Dan Williams I think with the area that we focus on—specifically Tamarindo—because it’s such a small community, if you have three or four people with the same idea and the same budget coming into town, all of a sudden it becomes a seller’s market. You’ve probably got four or five properties and three or four people looking at them. It only takes two people to start looking at one property seriously and we’re in a bit of a bidding war.
This has happened to us twice this year where we’ve had property that’s been on the market for over a year with a couple of offers and a little bit of interest, but not quite the right buyer. Then, boom, within the space of two or three days, we’re in a bidding war. Now we’re asking almost over-ask on certain properties that have been on the market for a year. I don’t understand it. We have a good amount of inventory at the moment, which I think puts it into more of a buyer’s market, but again, it really depends on what you’re looking at. If you had three million dollars and were looking for a hotel in Tamarindo, I don’t think there are that many options.

Richard Bexon No.

Dan Williams If you had three hundred and fifty grand and were looking for a two-bed condo, there are probably twenty-five good, real solutions. Overall, I would always say it’s a buyer’s market, with the exception of the peak of COVID. Ultimately, in a lot of cases, your first offer is your best—and sometimes only—offer for a little while. You have to handle the sellers so they understand they don’t have a “unicorn” or a one-off. Generally, take what you can get; I think that is the best way to go from a seller’s perspective. It’s not what sellers want to hear, but it’s what’s going to get them their ultimate goal, which is the money in their bank account so they can move forward.

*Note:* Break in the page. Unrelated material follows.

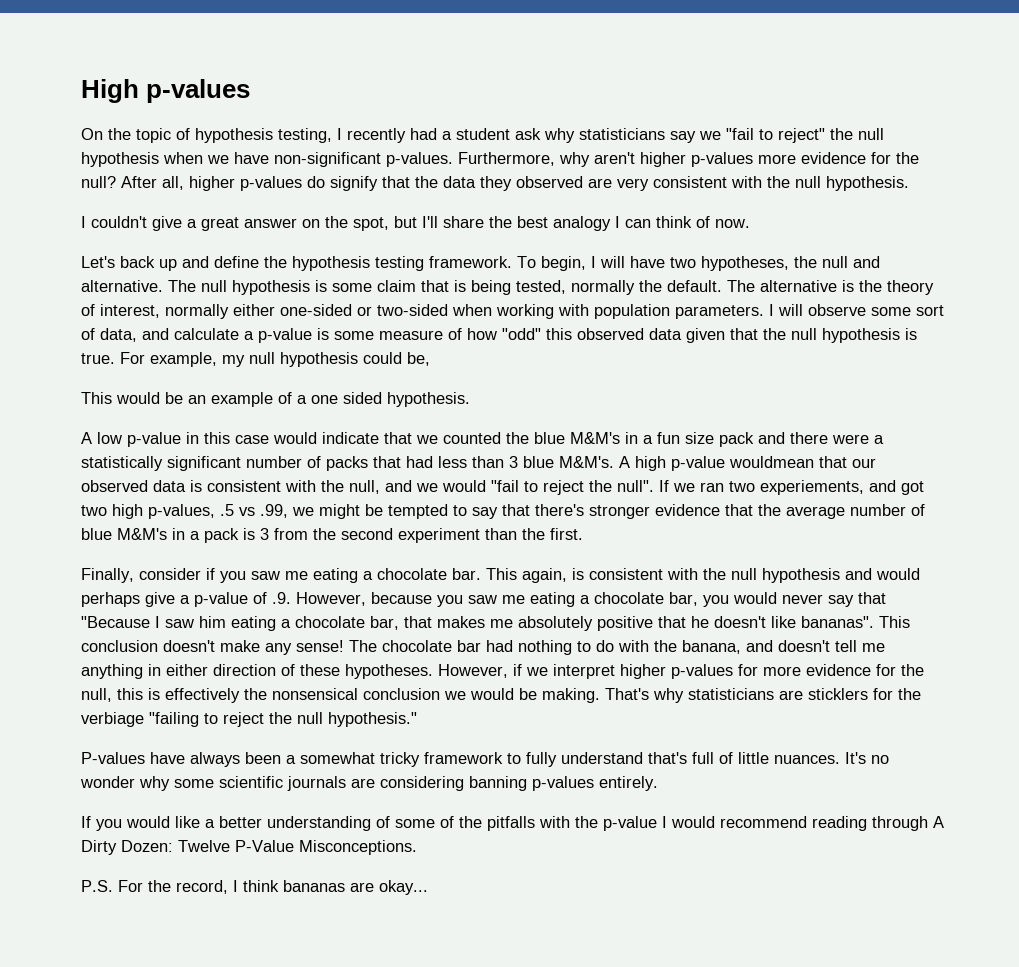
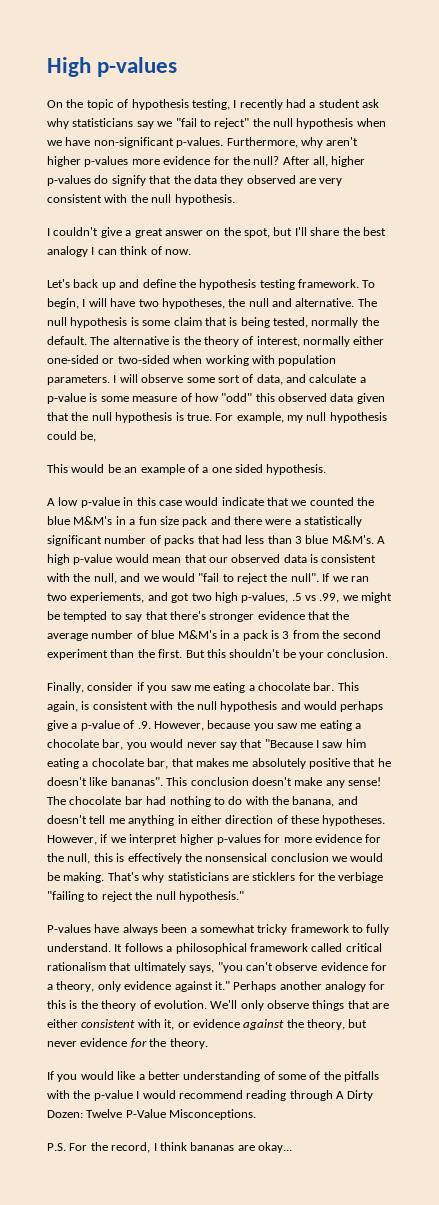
- A high p-value wouldmean that our observed data is consistent with the null, and we would "fail to reject the null".
+ A high p-value would mean that our observed data is consistent with the null, and we would "fail to reject the null".
+ But this shouldn't be your conclusion.
- P-values have always been a somewhat tricky framework to fully understand that's full of little nuances. It's no wonder why some scientific journals are considering banning p-values entirely.
+ P-values have always been a somewhat tricky framework to fully understand. It follows a philosophical framework called critical rationalism that ultimately says, "you can't observe evidence for a theory, only evidence against it." Perhaps another analogy for this is the theory of evolution. We'll only observe things that are either consistent with it, or evidence against the theory, but never evidence for the theory.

Richard Bexon Do you think these now US-style mortgage companies are going to help the market, or you don’t think it’s going to have that much of an impact?

Impact of New Mortgage Products

Dan Williams I think it will help the market, but I don’t think it will help as dramatically as if Wells Fargo turned up and started doing six to seven percent mortgages—that would revolutionize the industry. Where we’re at the moment is a step forward, but it’s only slightly better than what we’ve always had access to, which is certain localized banks and the private funding community. They’re still struggling to get lower than realistically nine or ten percent. Sixty-five percent loan-to-value is considered a good deal, whereas a lot of people coming from the US and Canada—which is 85 or 90 percent of our clients—are thinking of coming in with 15 to 20 percent down on 30-year terms at six or seven percent. We just can’t offer that.
So, while we are doing more business, it’s definitely never going to hurt us to have more of these options, but I don’t think it will change the market dramatically. We’ve got a couple of deals done this year with Second Street, and I put in a pre-approval for a client this morning. It’s definitely going to help us in certain areas, but I don’t think it’s going to be the missing link that means anybody can come and buy a property here.

Richard Bexon Yeah. I mean, you mentioned sellers a while back should take what they can get. What’s the biggest mistake sellers are making right now, in your opinion?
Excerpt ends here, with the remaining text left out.